Problem to solve: Taking the line with "Liberation Mono, monospace" as the first and the line with "background: #ec4899 ->" as the last, set down the lines below exactly, pictures excluded.

START Data shown

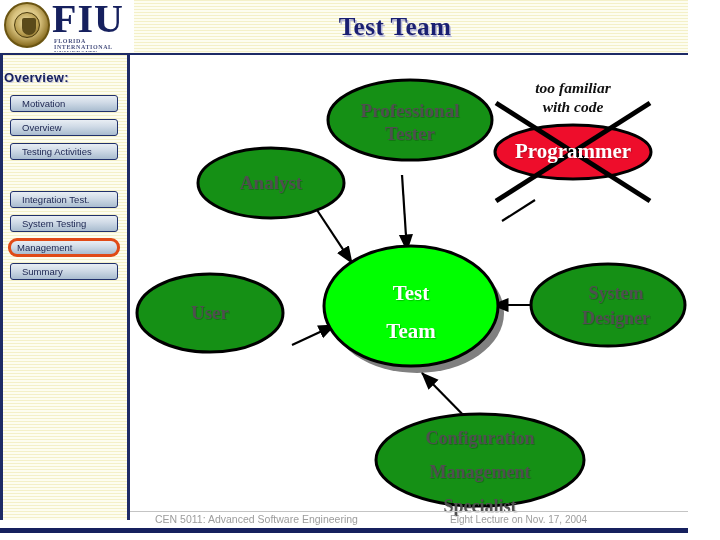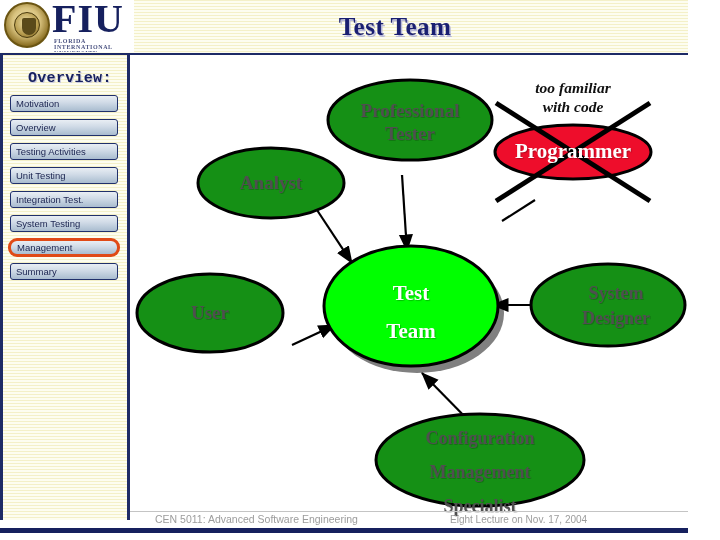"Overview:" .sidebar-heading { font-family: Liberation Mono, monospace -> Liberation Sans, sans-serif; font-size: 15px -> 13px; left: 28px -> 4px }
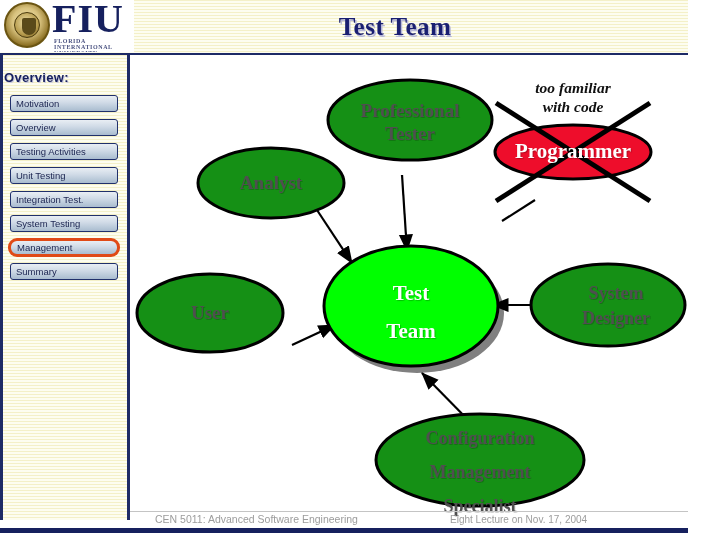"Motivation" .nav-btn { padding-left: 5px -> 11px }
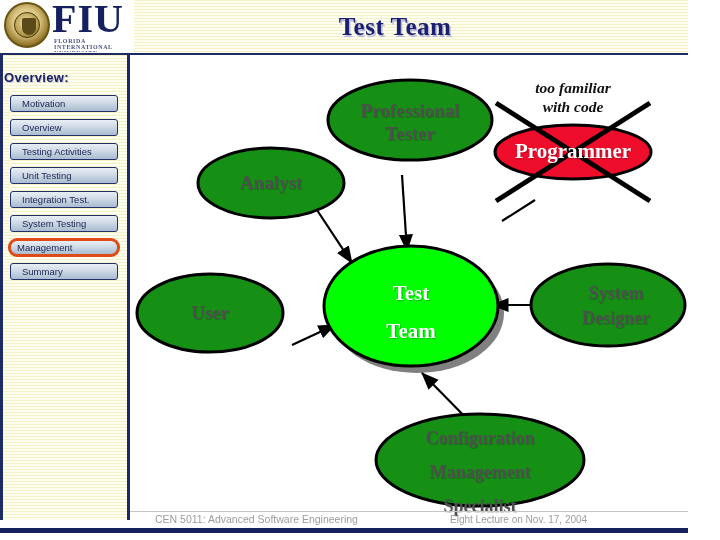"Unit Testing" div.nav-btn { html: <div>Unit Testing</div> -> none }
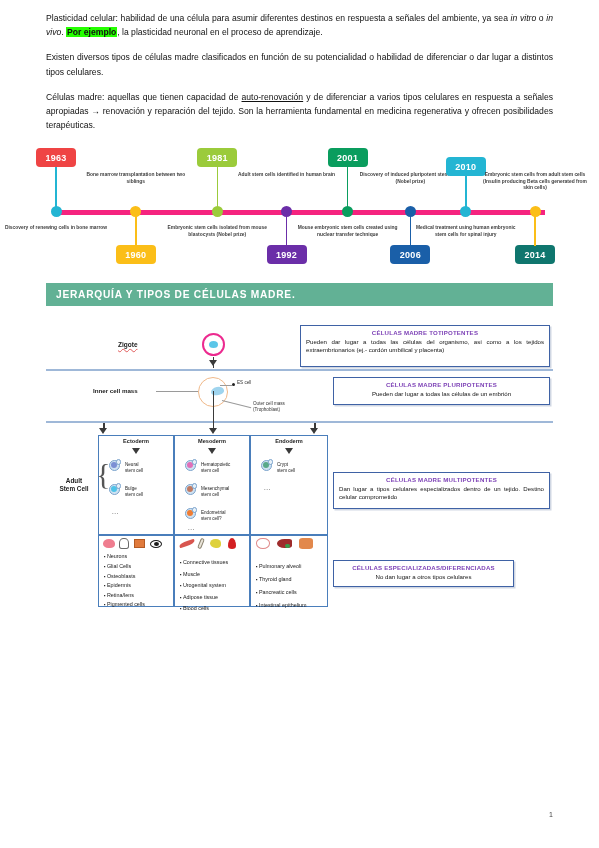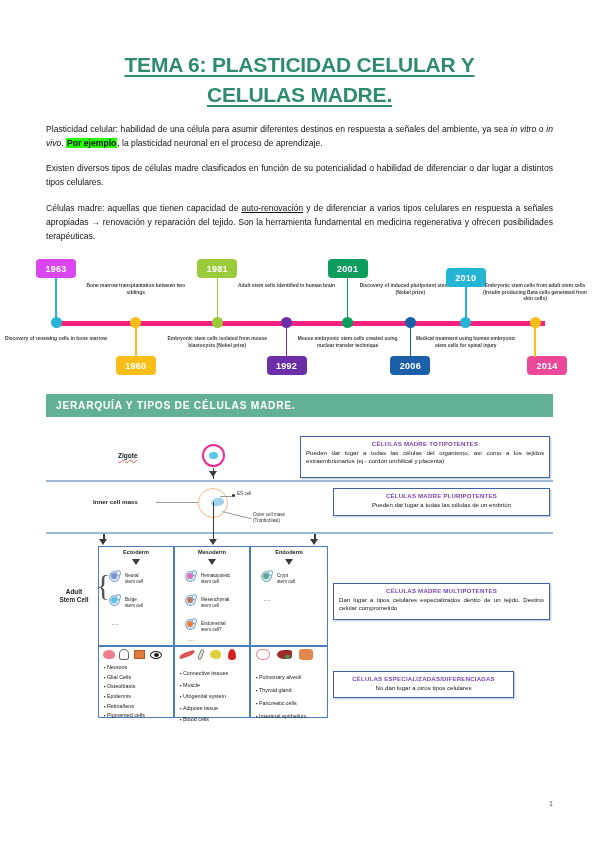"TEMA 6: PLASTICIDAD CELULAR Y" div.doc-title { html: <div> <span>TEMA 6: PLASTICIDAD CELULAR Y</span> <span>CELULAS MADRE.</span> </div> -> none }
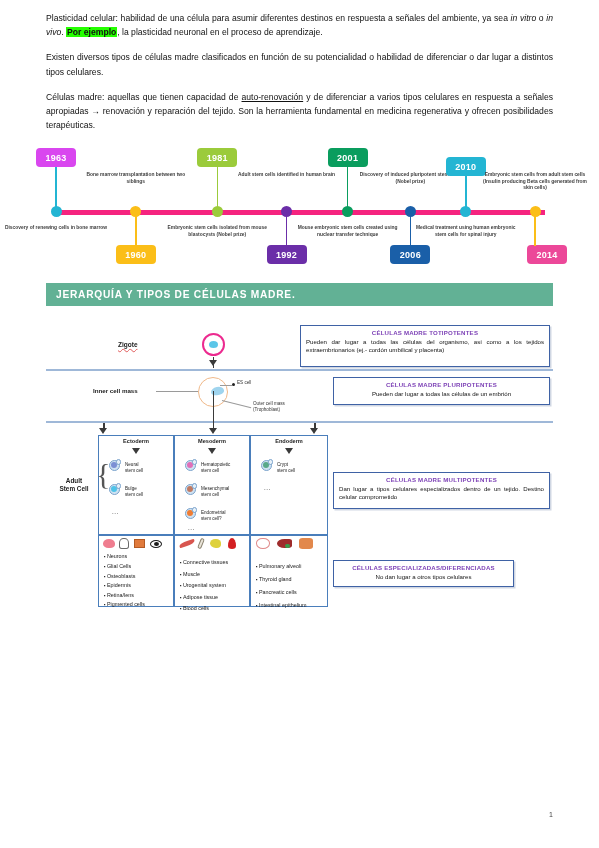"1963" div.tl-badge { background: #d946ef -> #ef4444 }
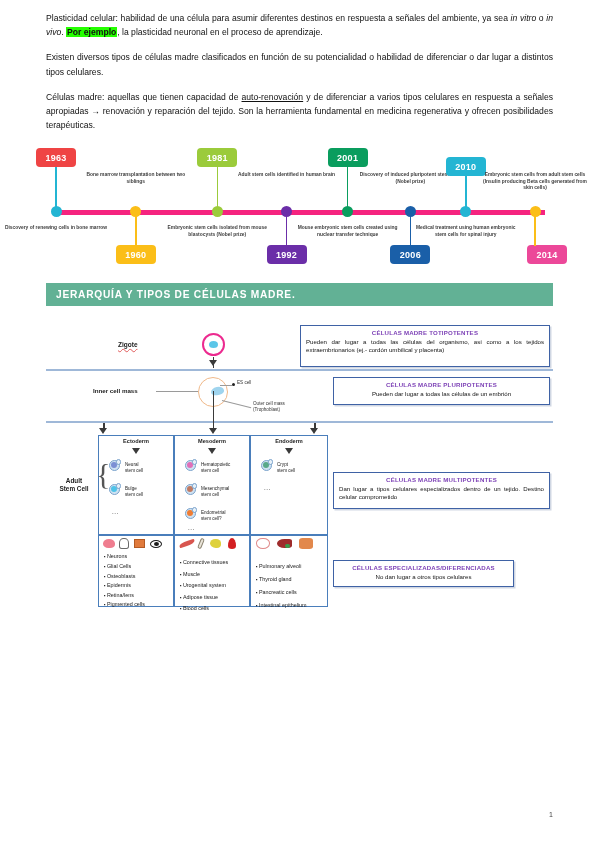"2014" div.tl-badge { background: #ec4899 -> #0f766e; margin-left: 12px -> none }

END Data shown
START Data shown

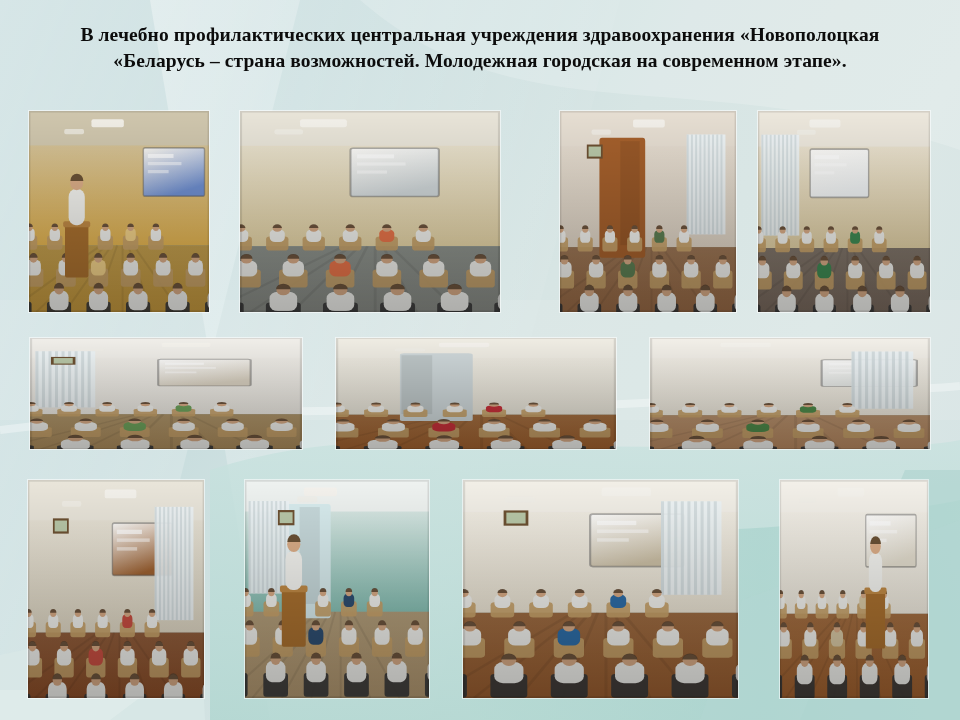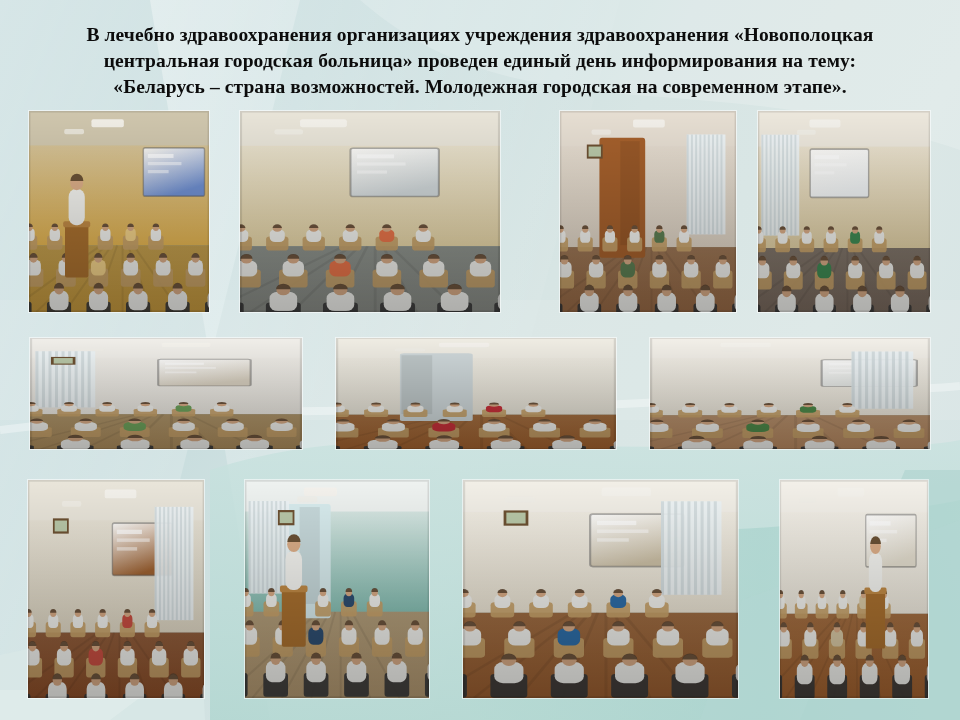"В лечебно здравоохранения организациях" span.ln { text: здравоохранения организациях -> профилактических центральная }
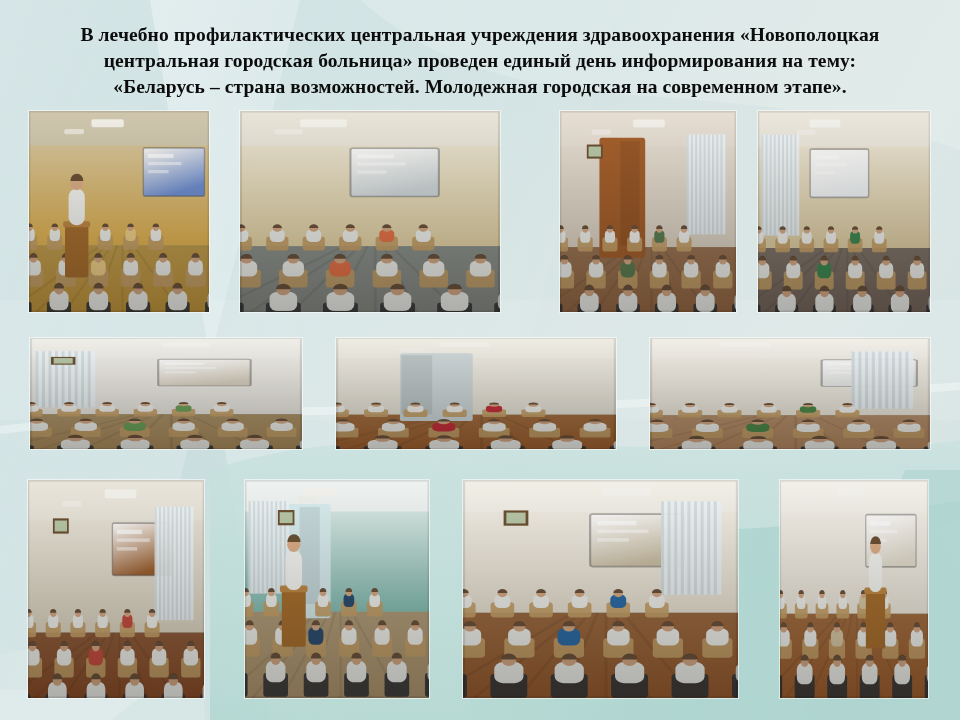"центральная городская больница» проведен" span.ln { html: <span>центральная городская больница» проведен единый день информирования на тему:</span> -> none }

END Data shown

Response for this exercise:
"Overview:" .sidebar-heading { font-family: Liberation Mono, monospace -> Liberation Sans, sans-serif; font-size: 15px -> 13px; left: 28px -> 4px }
"Motivation" .nav-btn { padding-left: 5px -> 11px }
"Unit Testing" div.nav-btn { html: <div>Unit Testing</div> -> none }
"TEMA 6: PLASTICIDAD CELULAR Y" div.doc-title { html: <div> <span>TEMA 6: PLASTICIDAD CELULAR Y</span> <span>CELULAS MADRE.</span> </div> -> none }
"1963" div.tl-badge { background: #d946ef -> #ef4444 }
"2014" div.tl-badge { background: #ec4899 -> #0f766e; margin-left: 12px -> none }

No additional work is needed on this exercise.